The film was the third entry in the Dirty Harry series, and the only entry that wasn’t scored by Lalo Schifrin. Magnanimous man that Schifrin is, he’s gone out of the way to release Fielding’s score on his own label, and we the listeners reap the rewards. I’m only really familiar with Schifrin’s music for the original film, and brilliant as that score was in context, the album was always just a little too … “dirty” to really engage me on its own terms. I’d never have imagined a world where Jerry Fielding’s entry in a series was more accessible than that of Lalo Schifrin, but that’s exactly what’s happened here. While The Enforcer maintains the uncompromising experimentation and jazz roots of the first Dirty Harry, Fielding manages to invest his music with a heaping dose of hip fun that counterbalances the harsher moments perfectly. And while it doesn’t rewrite the book the way the original did, it presents just about every signature tick in Fielding’s musical makeup in a supremely entertaining fashion.
The first cue (”Prologue – Main Title”) essentially summarizes the dynamic that encompasses the score. It opens with a string-driven assault from Fielding’s signature tone clusters, but somehow in the midst of this dissonance, the cue gradually develops into an funky jazz piece. He doesn’t abandon the dissonance with the transition, but by transferring the dissonance to a jazz ensemble, Fielding manages to turn something agonizingly painful into something hip and laid-back. Throughout the score, the composer manages to oscillate between these two poles without ever giving the score a schizophrenic feel.
Highlights abound in both poles. On the jazz side, “Harry’s World” introduces a Herbie Hancock-inspired piano-and-bass theme for Eastwood’s hero – Dirty Harry by way of Head Hunters if you will. It’s hard to imagine Eastwood’s hard-as-nails character responding to something so upbeat, but it’s a great piece of music that invests the score with sweet grooves every time it appears.

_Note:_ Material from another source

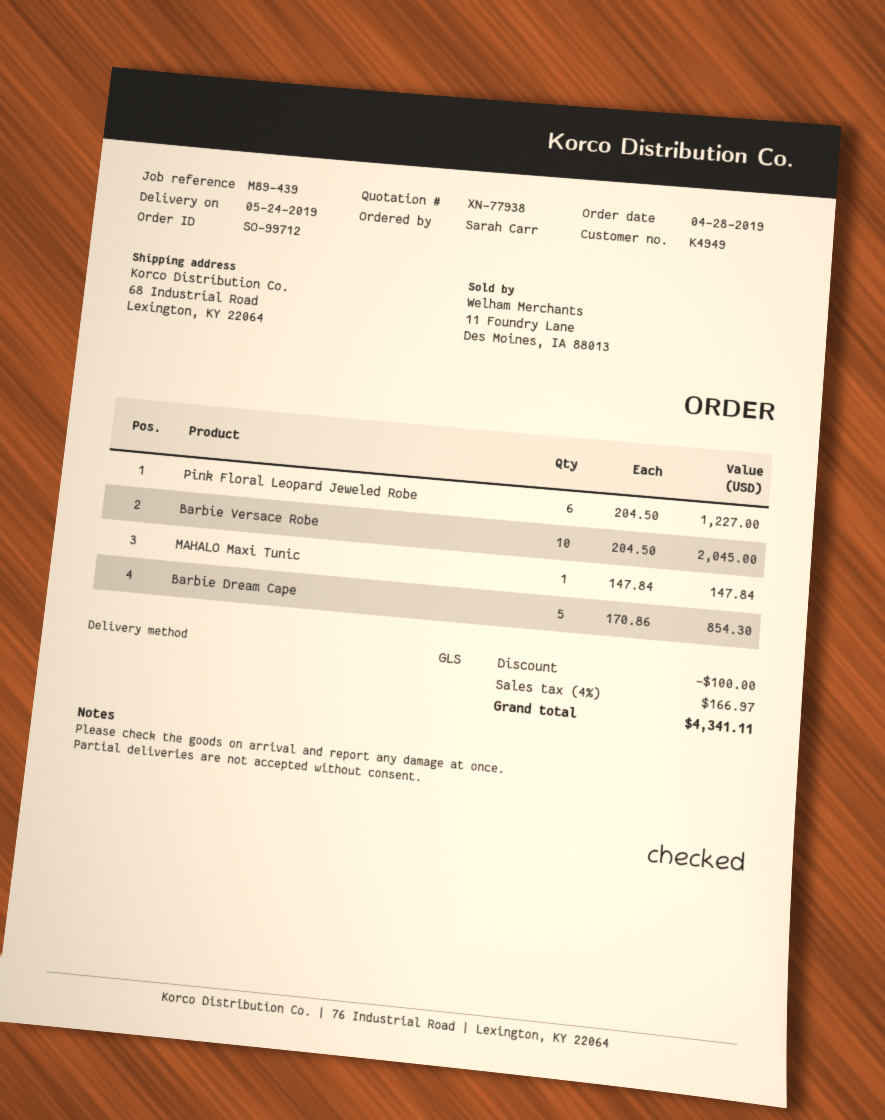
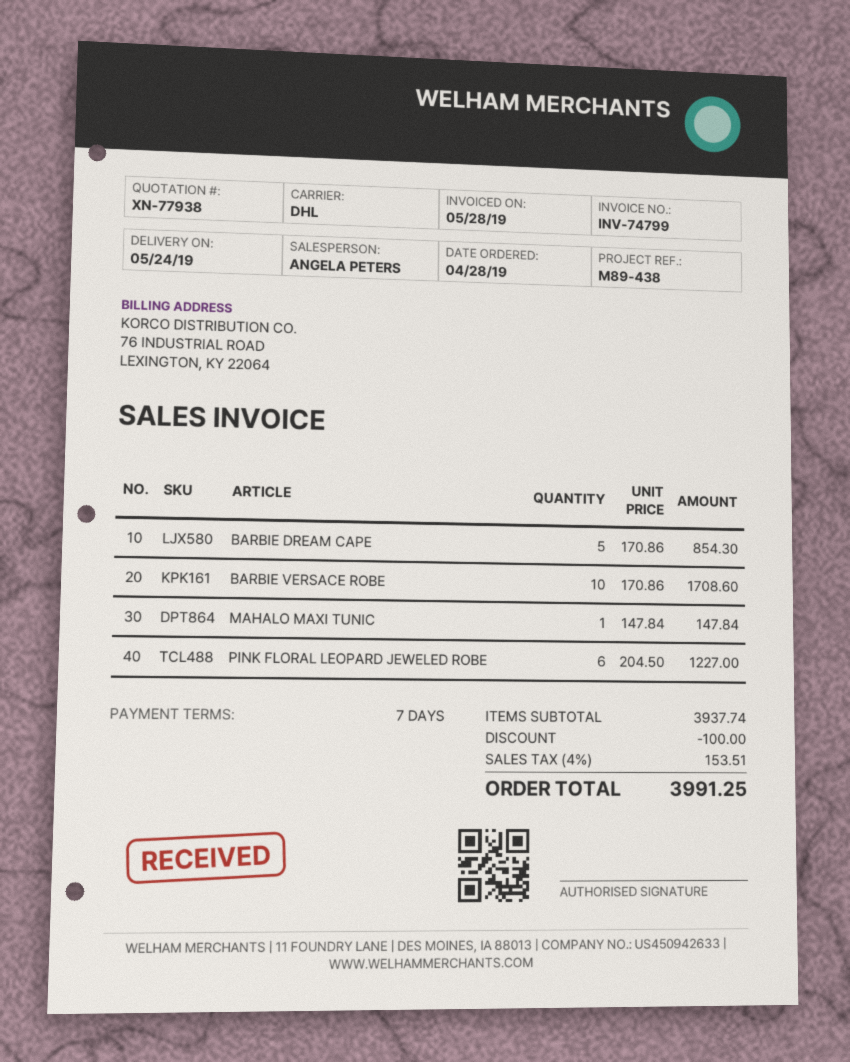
reference: M89-439 -> M89-438
shipping method: GLS -> DHL
Barbie Versace Robe: 10 x 204.50 = 2045.00 -> 10 x 170.86 = 1708.60
tax: 4% = 166.97 -> 4% = 153.51
total: 4341.11 -> 3991.25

The biggest highlight, however, may be the thrilling “Rooftop Chase,” a breathless action cue that showcases Fielding’s big band/funk finesse at full force – think of his music from The Super Cops taken to its most outrageous extremes. And Fielding even gets a chance to write some laid-back Henry Mancini jazz in “Tiffany’s Number Eleven,” by far the most glitzy piece I’ve ever heard from the man.
On the other end of the pole, we have the more unnerving Fielding that made Sam Peckinpah’s films so viscerally brutal. “Warehouse Heist” features some brilliant atonal experiments with synthesizers, while “Alcatraz Encounter” eerily juxtaposes tentative dissonant strings with wild low piano rumblings to great effect. Genuine emotion even pours out in the score’s “Finale (Elegy for Inspector Moore),” as all of the score’s unrelenting tension comes pouring out with raw tonal remorse (twice, in fact, because two separate versions of this piece close the album). It’s a beautifully gut-wrenching piece, just as powerful as anything from the Peckinpah films, and a fine way to conclude a fantastic score.
I would agree with those who cited The Enforcer as Fielding’s most readily accessible CD, as his harsh experiments are much easier to take when balanced out with so much kick-ass 70s jazz. Fielding fans no doubt already have and love it, but anyone else with a predilection for 70s jazz scores or ingenious experimental film music shouldn’t pass this up. Badass film music at it’s finest.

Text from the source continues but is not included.